Screenshot and code edit data

===============

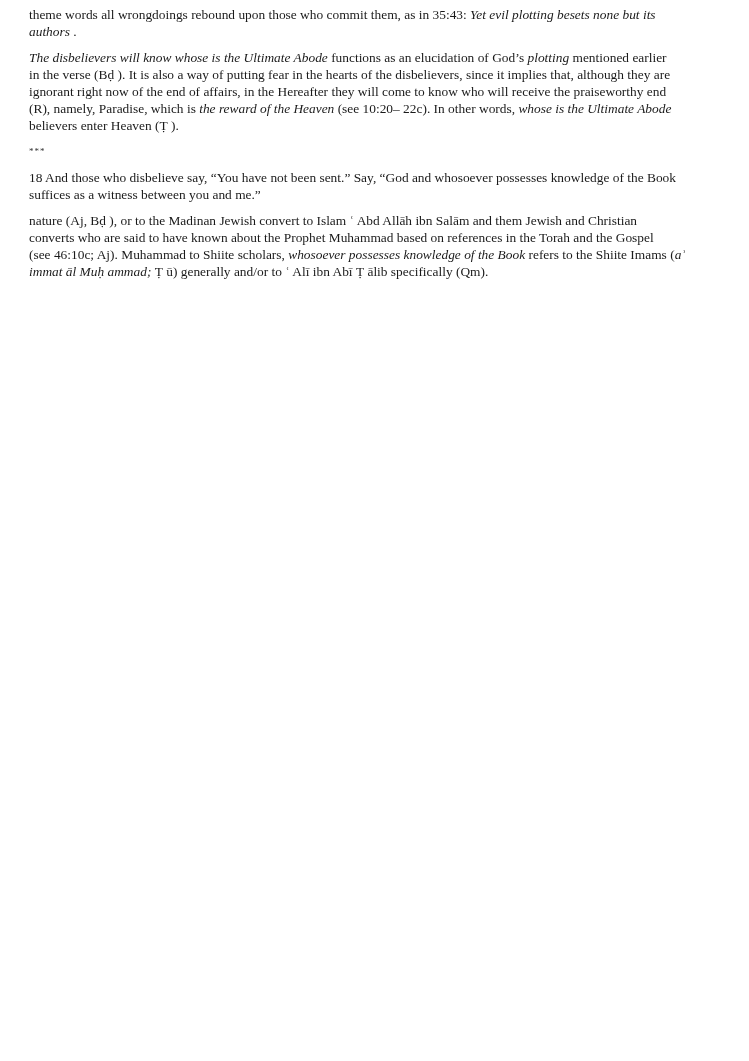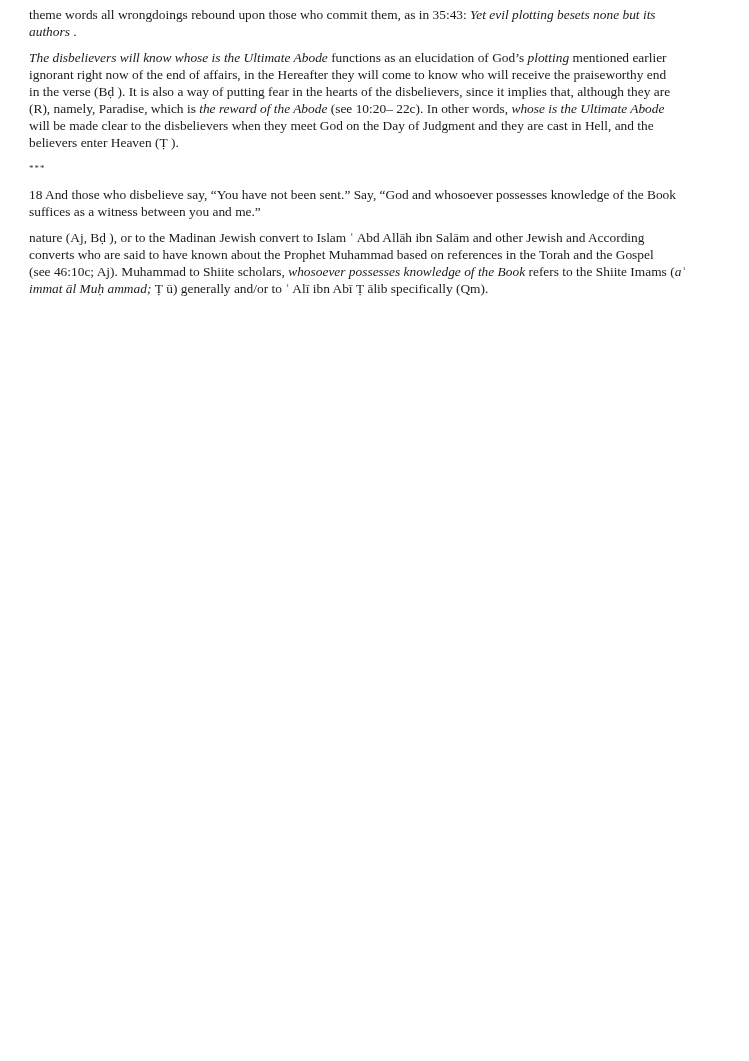--- a/index.html
+++ b/index.html
@@ -52,38 +52,37 @@
     </span>
     <span class="line">
       <i>authors</i><span> .</span>
     </span>
   </div>
 
   <div class="para lines">
     <span class="line">
       <i>The disbelievers will know whose is the Ultimate Abode</i><span> functions as an elucidation of God’s </span><i>plotting</i><span> mentioned earlier</span>
     </span>
+    <span class="line">in the verse (Bḍ ). It is also a way of putting fear in the hearts of the disbelievers, since it implies that, although they are</span>
     <span class="line">ignorant right now of the end of affairs, in the Hereafter they will come to know who will receive the praiseworthy end</span>
-    <span class="line">in the verse (Bḍ ). It is also a way of putting fear in the hearts of the disbelievers, since it implies that, although they are</span>
     <span class="line">
-      <span>(R), namely, Paradise, which is </span><i>the reward of the Abode</i><span> (see 10:20– 22c). In other words, </span><i>whose is the Ultimate Abode</i>
+      <span>(R), namely, Paradise, which is </span><i>the reward of the Heaven</i><span> (see 10:20– 22c). In other words, </span><i>whose is the Ultimate Abode</i>
     </span>
-    <span class="line">will be made clear to the disbelievers when they meet God on the Day of Judgment and they are cast in Hell, and the</span>
     <span class="line">believers enter Heaven (Ṭ ).</span>
   </div>
 
   <div class="sep">***</div>
 
   <div class="para lines">
     <span class="line">18 And those who disbelieve say, “You have not been sent.” Say, “God and whosoever possesses knowledge of the Book</span>
     <span class="line">suffices as a witness between you and me.”</span>
   </div>
 
   <div class="para lines">
-    <span class="line">nature (Aj, Bḍ ), or to the Madinan Jewish convert to Islam ʿ Abd Allāh ibn Salām and other Jewish and According</span>
+    <span class="line">nature (Aj, Bḍ ), or to the Madinan Jewish convert to Islam ʿ Abd Allāh ibn Salām and them Jewish and Christian</span>
     <span class="line">converts who are said to have known about the Prophet Muhammad based on references in the Torah and the Gospel</span>
     <span class="line">
       <span>(see 46:10c; Aj). Muhammad to Shiite scholars, </span><i>whosoever possesses knowledge of the Book</i><span> refers to the Shiite Imams (</span><i>aʾ</i>
     </span>
     <span class="line">
       <i>immat āl Muḥ ammad;</i><span> Ṭ ū) generally and/or to ʿ Alī ibn Abī Ṭ ālib specifically (Qm).</span>
     </span>
   </div>
 
 </div>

===============

TASK TO CARRY OUT:
Within the entries above, report how many lines contain the word "Muhammad"; the figure is all that is wanted.

RESULT FOR THIS TASK:
2